Let’s imagine the perfect scenario: your predictor Predictor variable explains perfectly the outcome variable.

The corresponding equation is: \(Outcome = Predictor\)

Observation	Outcome	Predictor
a	10	10
b	9	9
c	8	8
d	7	7
e	6	6
f	5	5
g	4	4
h	3	3
i	2	2
j	1	1
k	0	0

A Basic Equation

In the equation \(Outcome = Predictor\), three coefficients are hidden because they are unused:

• the intercept coefficient \(b_{0}\) (i.e., the value of the Outcome when the Predictor = 0) which is 0 in our case
• the estimate coefficient \(b_{1}\) (i.e., how much the Outcome increases when the Predictor increases by 1) which is 1 in our case
• the error coefficient \(e\) (i.e., how far from the prediction line the values of the Outcome are) which is 0 in our case

A Basic Equation

So in general, the relation between a predictor and an outcome can be written as: \[Outcome = b_{0} + b_{1}\,Predictor + e\]

which is in our case:

\[Outcome = 0 + 1 * Predictor + 0\]

A Basic Equation

The equation \(Outcome = b_{0} + b_{1}\,Predictor + e\) is the same as the good old \(y = ax + b\) (here ordered as \(y = b + ax\)) where \(b_{0}\) is \(b\) and \(b_{1}\) is \(a\).

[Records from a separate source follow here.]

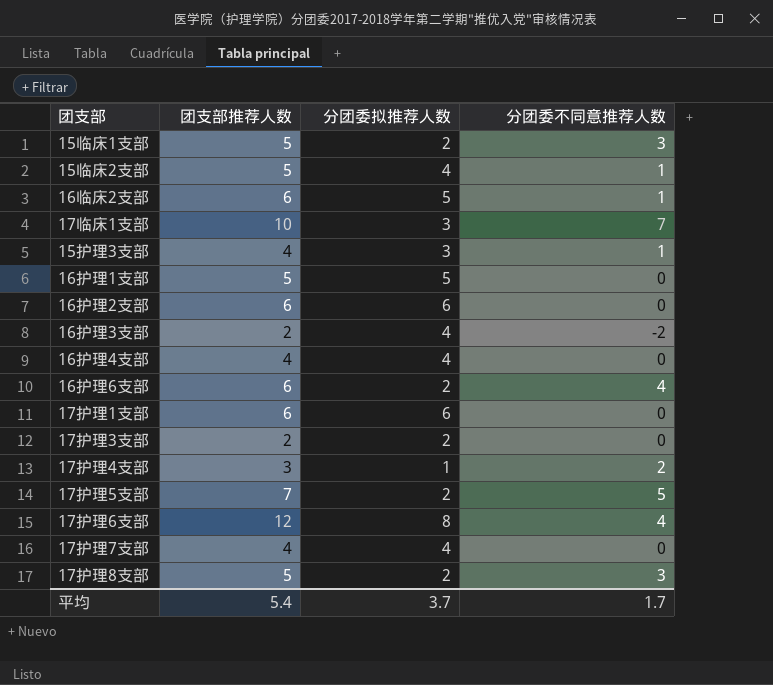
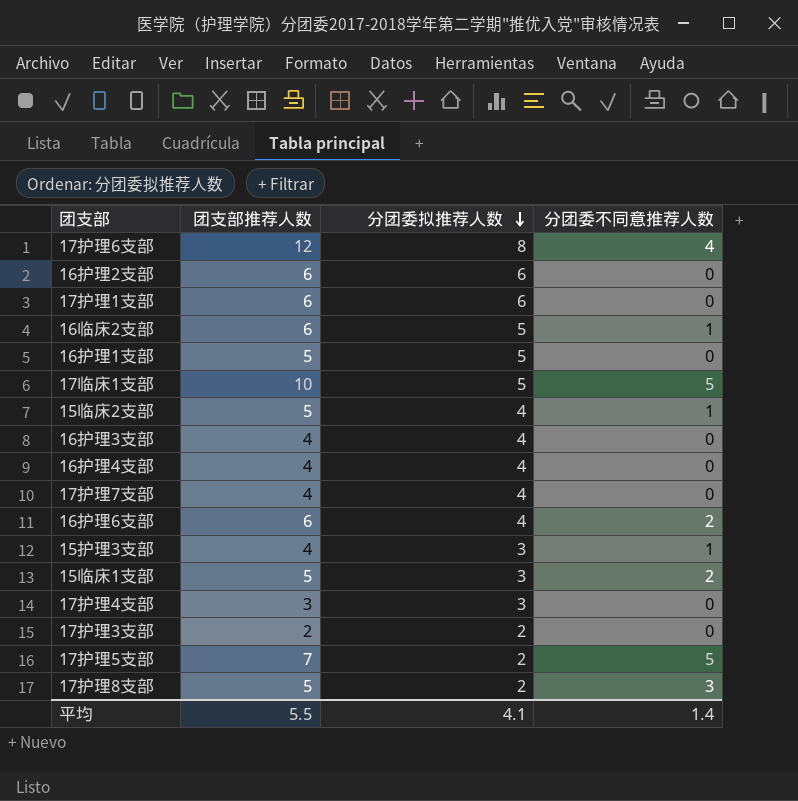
row order: none -> 分团委拟推荐人数 descending
17临床1支部 | 分团委拟推荐人数: 3 -> 5
17临床1支部 | 分团委不同意推荐人数: 7 -> 5
16护理3支部 | 团支部推荐人数: 2 -> 4
16护理3支部 | 分团委不同意推荐人数: -2 -> 0
16护理6支部 | 分团委拟推荐人数: 2 -> 4
16护理6支部 | 分团委不同意推荐人数: 4 -> 2
15临床1支部 | 分团委拟推荐人数: 2 -> 3
15临床1支部 | 分团委不同意推荐人数: 3 -> 2
17护理4支部 | 分团委拟推荐人数: 1 -> 3
17护理4支部 | 分团委不同意推荐人数: 2 -> 0
平均 | 团支部推荐人数: 5.4 -> 5.5
平均 | 分团委拟推荐人数: 3.7 -> 4.1
平均 | 分团委不同意推荐人数: 1.7 -> 1.4

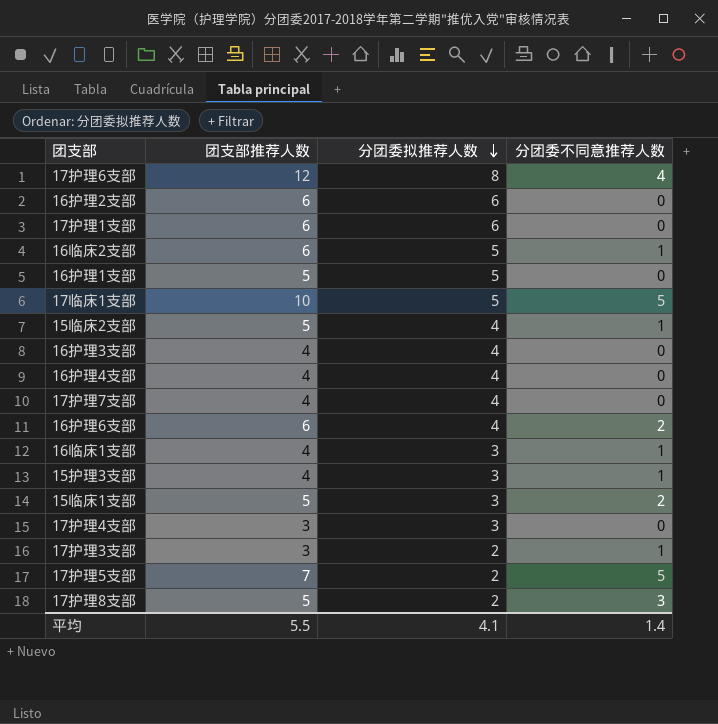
row 16临床1支部: none -> 4 | 3 | 1
17护理3支部 | 团支部推荐人数: 2 -> 3
17护理3支部 | 分团委不同意推荐人数: 0 -> 1

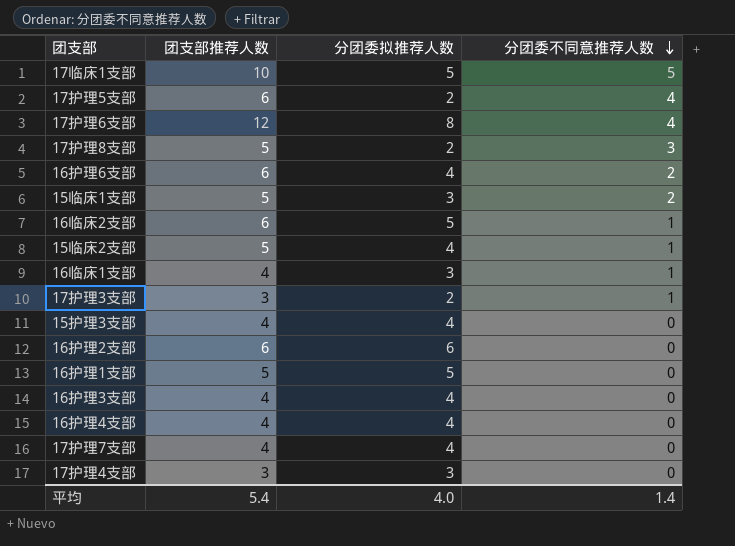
row order: 分团委拟推荐人数 descending -> 分团委不同意推荐人数 descending
row 17护理1支部: 6 | 6 | 0 -> none
17护理5支部 | 团支部推荐人数: 7 -> 6
17护理5支部 | 分团委不同意推荐人数: 5 -> 4
15护理3支部 | 分团委拟推荐人数: 3 -> 4
15护理3支部 | 分团委不同意推荐人数: 1 -> 0
平均 | 团支部推荐人数: 5.5 -> 5.4
平均 | 分团委拟推荐人数: 4.1 -> 4.0

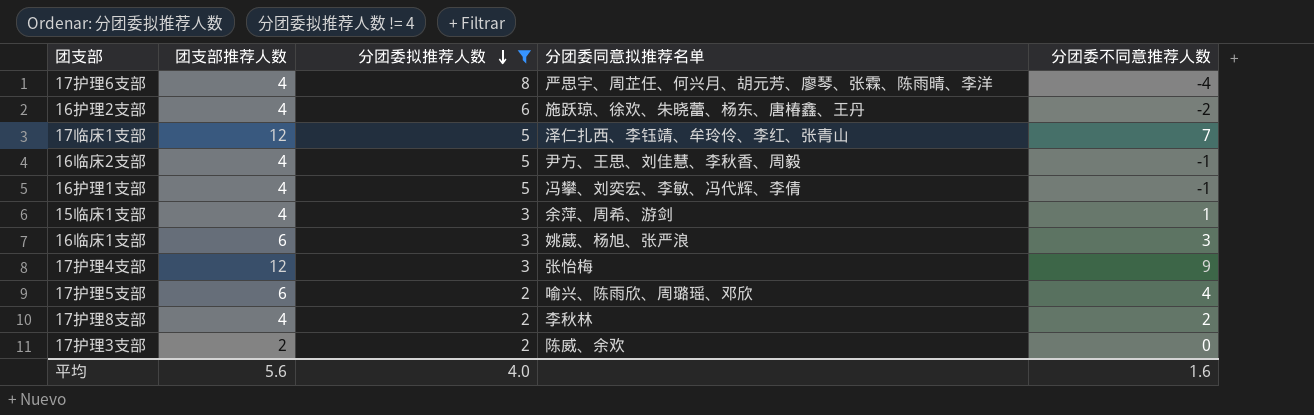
filter: none -> 分团委拟推荐人数 != 4
row order: 分团委不同意推荐人数 descending -> 分团委拟推荐人数 descending
column 分团委同意拟推荐名单 | position: none -> 4
17护理6支部 | 团支部推荐人数: 12 -> 4
17护理6支部 | 分团委不同意推荐人数: 4 -> -4
16护理2支部 | 团支部推荐人数: 6 -> 4
16护理2支部 | 分团委不同意推荐人数: 0 -> -2
17临床1支部 | 团支部推荐人数: 10 -> 12
17临床1支部 | 分团委不同意推荐人数: 5 -> 7
16临床2支部 | 团支部推荐人数: 6 -> 4
16临床2支部 | 分团委不同意推荐人数: 1 -> -1
16护理1支部 | 团支部推荐人数: 5 -> 4
16护理1支部 | 分团委不同意推荐人数: 0 -> -1
15临床1支部 | 团支部推荐人数: 5 -> 4
15临床1支部 | 分团委不同意推荐人数: 2 -> 1
16临床1支部 | 团支部推荐人数: 4 -> 6
16临床1支部 | 分团委不同意推荐人数: 1 -> 3
17护理4支部 | 团支部推荐人数: 3 -> 12
17护理4支部 | 分团委不同意推荐人数: 0 -> 9
17护理8支部 | 团支部推荐人数: 5 -> 4
17护理8支部 | 分团委不同意推荐人数: 3 -> 2
17护理3支部 | 团支部推荐人数: 3 -> 2
17护理3支部 | 分团委不同意推荐人数: 1 -> 0
平均 | 团支部推荐人数: 5.4 -> 5.6
平均 | 分团委不同意推荐人数: 1.4 -> 1.6

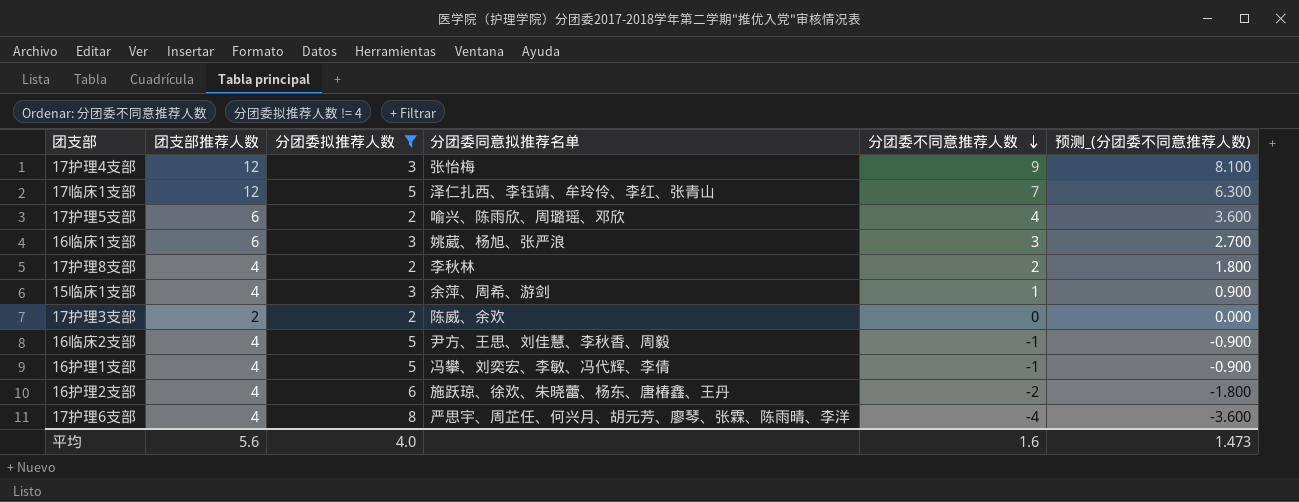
row order: 分团委拟推荐人数 descending -> 分团委不同意推荐人数 descending
column 预测_(分团委不同意推荐人数) | formula: none -> [分团委不同意推荐人数] * 0.9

It is very important to know that under EVERY statistical test, a similar equation is used (t-test, ANOVA, Chi-square are all linear regressions).

Relationship between Variables

Relationship between a \(Predictor\) and an \(Outcome\) variable (stated in a main effect hypothesis or in an interaction effect hypothesis) is analysed in terms of:

“How many units of the Outcome variable increases/decreases/changes when the Predictor increases by 1 unit?”

For example:

How much Job Satisfaction increases when the Salary increases by €1?

Relationship between Variables

The value of how much of the Outcome variable changes:

• Is called the Estimate (also called Unstandardised Estimate)
• Uses the letter \(b\) in equations (e.g., \(b_1\), \(b_2\), \(b_3\), …)

For example:

If Job Satisfaction increases by 0.1 on a scale from 0 to 5 when the Salary increases by €1, then b associated to Salary is 0.1

Significance of Relationships

To evaluate if the strength of the relationship \(b\) between a Predictor and an Outcome variable is significant, an equation is statistically tested using all the predictors related to the same Outcome.

The basic equation of a statistical model is:

\[Outcome = b_0 + b_n \,Predictors + Error\]

where the \(Predictors\) includes all the \(n\) variables used as predictor in formulated hypotheses using this specific \(Outcome\) variable and being associated to a specific \(b\) estimate.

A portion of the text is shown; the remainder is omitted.